Aksi sosial ini merupakan bentuk kesiapan Direktorat Jenderal Pemasyarakatan dalam mengimplementasikan pidana kerja sosial dan pidana pengawasan sebagaimana diatur dalam Undang-Undang Nomor 1 Tahun 2023 tentang KUHP yang akan mulai berlaku tahun 2026.



“Hari ini klien Bapas di seluruh Indonesia bekerja secara sukarela dan nyata. Mereka membersihkan fasilitas umum, membantu masyarakat, dan menunjukkan kesiapan Pemasyarakatan dalam menjalankan pidana non-penjara seperti kerja sosial,” tegas Menteri Imigrasi dan Pemasyarakatan, Agus Andrianto, saat meluncurkan gerakan nasional ini.
Ia menegaskan bahwa pidana alternatif adalah upaya untuk mengembalikan pelaku ke tengah masyarakat sembari memberikan manfaat nyata. “Kerja sosial ini adalah bentuk penebusan atas kesalahan kepada masyarakat,” ujar Agus.

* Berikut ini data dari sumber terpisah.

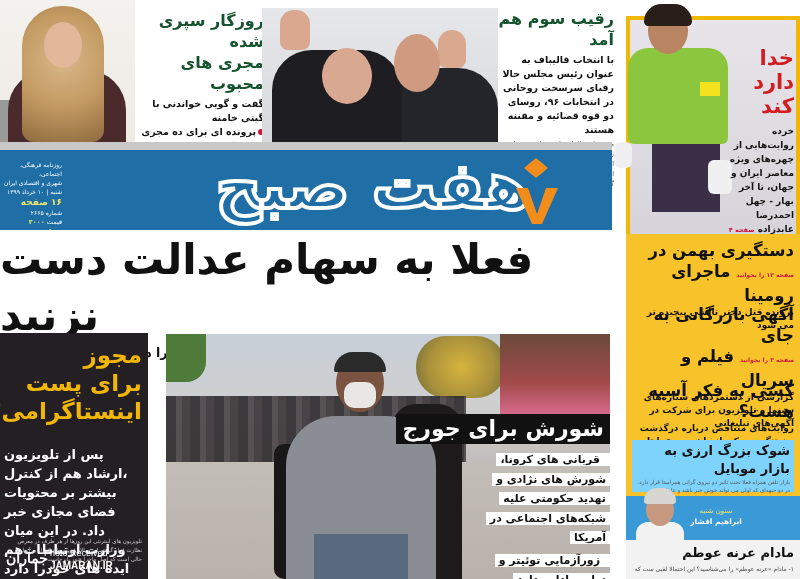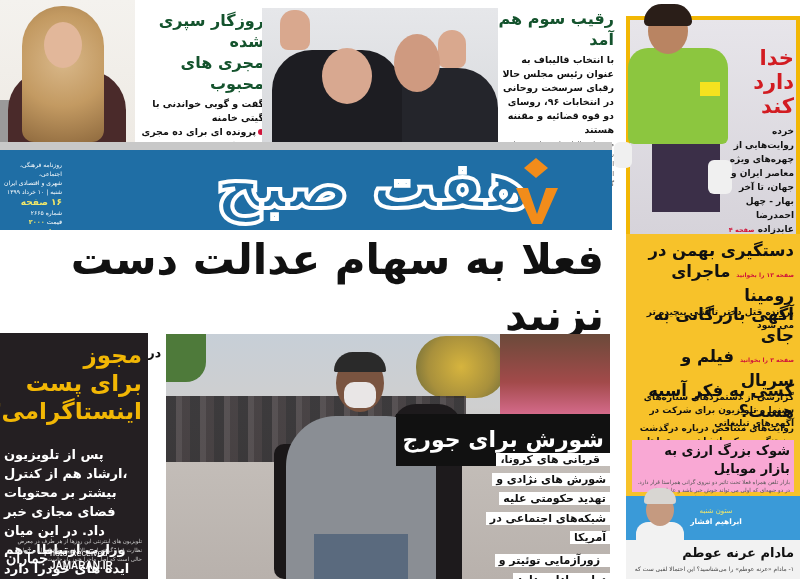--- a/index.html
+++ b/index.html
@@ -59,7 +59,7 @@
   #logo-seven { position:absolute; right: 40px; top: 6px; width: 46px; height: 66px; }
 
   
-  #main-headline { left: 0; top: 232px; width: 612px; text-align: right; padding-right: 8px; }
+  #main-headline { left: 0; top: 232px; width: 612px; text-align: left; padding-right: 8px; }
   #main-headline .h { font-size: 42px; line-height: 56px; font-weight: bold; color: #111; letter-spacing: -1.5px; }
   #main-headline .sub { font-size: 12.5px; line-height: 18px; font-weight: bold; color: #111; }
 

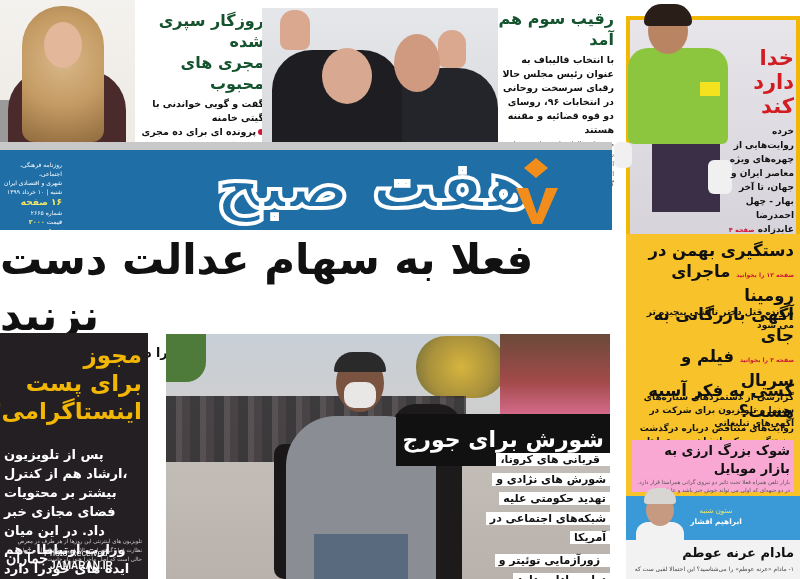--- a/index.html
+++ b/index.html
@@ -87,7 +87,7 @@
   #main-photo .jeans { position:absolute; left:148px; top:200px; width:94px; height:45px; background:#5a6a7e; }
   #main-photo .cop { position:absolute; left:226px; top:70px; width:70px; height:175px; background:#1d1a1c; border-radius: 24px 24px 0 0; }
   #main-photo .cop-l { position:absolute; left:108px; top:110px; width:34px; height:135px; background:#1a1718; border-radius: 10px; }
-  #main-photo .caption-title { position:absolute; right: 0; top: 80px; background:#111; color:#fff; font-weight:bold; font-size: 22px; line-height: 30px; padding: 11px 6px; }
+  #main-photo .caption-title { position:absolute; right: 0; top: 80px; background:#111; color:#fff; font-weight:bold; font-size: 22px; line-height: 30px; padding: 0 6px; }
   #main-photo .caption-list { position:absolute; right: 0; top: 114px; width: 130px; text-align: right; }
   #main-photo .caption-list span { display:inline; background:#fff; color:#111; font-size: 11px; line-height: 15.5px; font-weight: bold; box-decoration-break: clone; -webkit-box-decoration-break: clone; padding: 0 2px; }
 

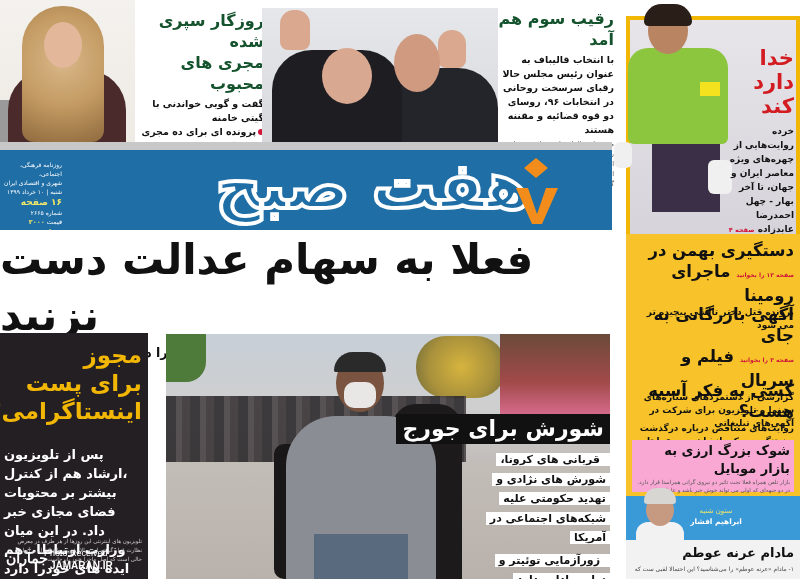--- a/index.html
+++ b/index.html
@@ -98,7 +98,7 @@
   .ry-h { font-weight: bold; color: #111; font-size: 16.5px; line-height: 21px; letter-spacing:-0.5px; }
   .ry-p { font-weight: bold; color: #111; font-size: 9px; line-height: 13px; }
   .ry-ref { color: #d0143a; font-size: 6px; font-weight: bold; }
-  #mobile-box { position:absolute; left: 20px; top: 104px; width: 162px; height: 52px; background: #f9a8d4; }
+  #mobile-box { position:absolute; left: 20px; top: 104px; width: 162px; height: 52px; background: #7dd3fc; }
   #mobile-box { top: 206px; }
   #column-box { position:absolute; left: 14px; top: 262px; width: 174px; height: 83px; background: #f2f2f2; }
   #column-box .band { position:absolute; left:0; top:0; width:174px; height:44px; background:#3a9ad8; }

Lebih lanjut, ia mencontohkan keberhasilan pelaksanaan diversi dan pidana non-penjara dalam Sistem Peradilan Pidana Anak berdasarkan UU No. 11 Tahun 2012. Dalam kurun waktu lebih dari satu dekade, angka hunian anak di Lapas dan Rutan menurun drastis, dari sekitar 7.000 menjadi 2.000 anak. Agus menyatakan optimisme bahwa hal serupa juga bisa diterapkan pada pelaku dewasa. “Pidana alternatif juga mampu mengurangi overcrowding, masalah klasik yang selama ini membebani lapas dan rutan,” ungkapnya.

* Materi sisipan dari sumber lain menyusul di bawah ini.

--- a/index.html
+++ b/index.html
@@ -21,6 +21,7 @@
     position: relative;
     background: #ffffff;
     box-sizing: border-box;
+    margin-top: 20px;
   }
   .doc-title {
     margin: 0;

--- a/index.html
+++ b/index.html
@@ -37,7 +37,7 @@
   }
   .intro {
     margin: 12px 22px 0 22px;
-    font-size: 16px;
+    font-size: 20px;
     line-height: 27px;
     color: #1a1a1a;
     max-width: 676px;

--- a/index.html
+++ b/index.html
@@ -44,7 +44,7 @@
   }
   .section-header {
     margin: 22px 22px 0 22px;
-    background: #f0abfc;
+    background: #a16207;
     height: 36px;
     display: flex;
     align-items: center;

Direktur Jenderal Pemasyarakatan, Mashudi, menegaskan komitmen jajarannya. “Kami siap mendukung pelaksanaan pidana alternatif di seluruh tahapan, mulai dari pra-adjudikasi, adjudikasi, hingga pasca-adjudikasi. Ini selaras dengan semangat Pemasyarakatan Pasti Bermanfaat,” katanya.
Dalam kegiatan ini, Menteri Agus juga menyaksikan langsung aksi bersih-bersih oleh 150 Klien Pemasyarakatan Jakarta di kawasan Perkampungan Budaya Betawi. Mereka membersihkan taman, fasilitas umum, hingga area danau. Di saat yang sama, aksi serupa juga dilaksanakan oleh ribuan klien lainnya di seluruh wilayah Indonesia.
Guru Besar Hukum Pidana Universitas Indonesia, Prof. Harkristuti Harkrisnowo, yang turut hadir dalam kegiatan tersebut menyatakan bahwa aksi ini merupakan contoh awal pelaksanaan pidana kerja sosial. “Ke depan, bentuk kerja sosial dapat berupa pelayanan di panti sosial, sekolah, atau lembaga rehabilitasi. Klien juga dapat memberi motivasi kepada masyarakat agar tidak mengulangi kesalahan yang sama,” jelasnya.
Ia juga menyampaikan kebutuhan peningkatan kualitas dan kuantitas Pembimbing Kemasyarakatan (PK) kepada Menteri IMIPAS yang disambut baik. Menurutnya, PK memiliki peran strategis sebagai perancang proses reintegrasi sosial.
Dengan peluncuran gerakan ini, Pemasyarakatan membuka era baru kontribusi klien kepada masyarakat sebagai wujud nyata reformasi pemidanaan yang lebih humanis dan berkeadilan restoratif.
Kegiatan ini turut dihadiri pejabat tinggi Kementerian IMIPAS, perwakilan Pemerintah Provinsi DKI Jakarta, unsur Aparat Penegak Hukum (APH), serta stakeholder lainnya. Secara virtual, seluruh Kepala Kantor Wilayah, Kepala Bapas, kepala daerah, dan aparat penegak hukum dari berbagai wilayah juga mengikuti kegiatan ini secara serentak.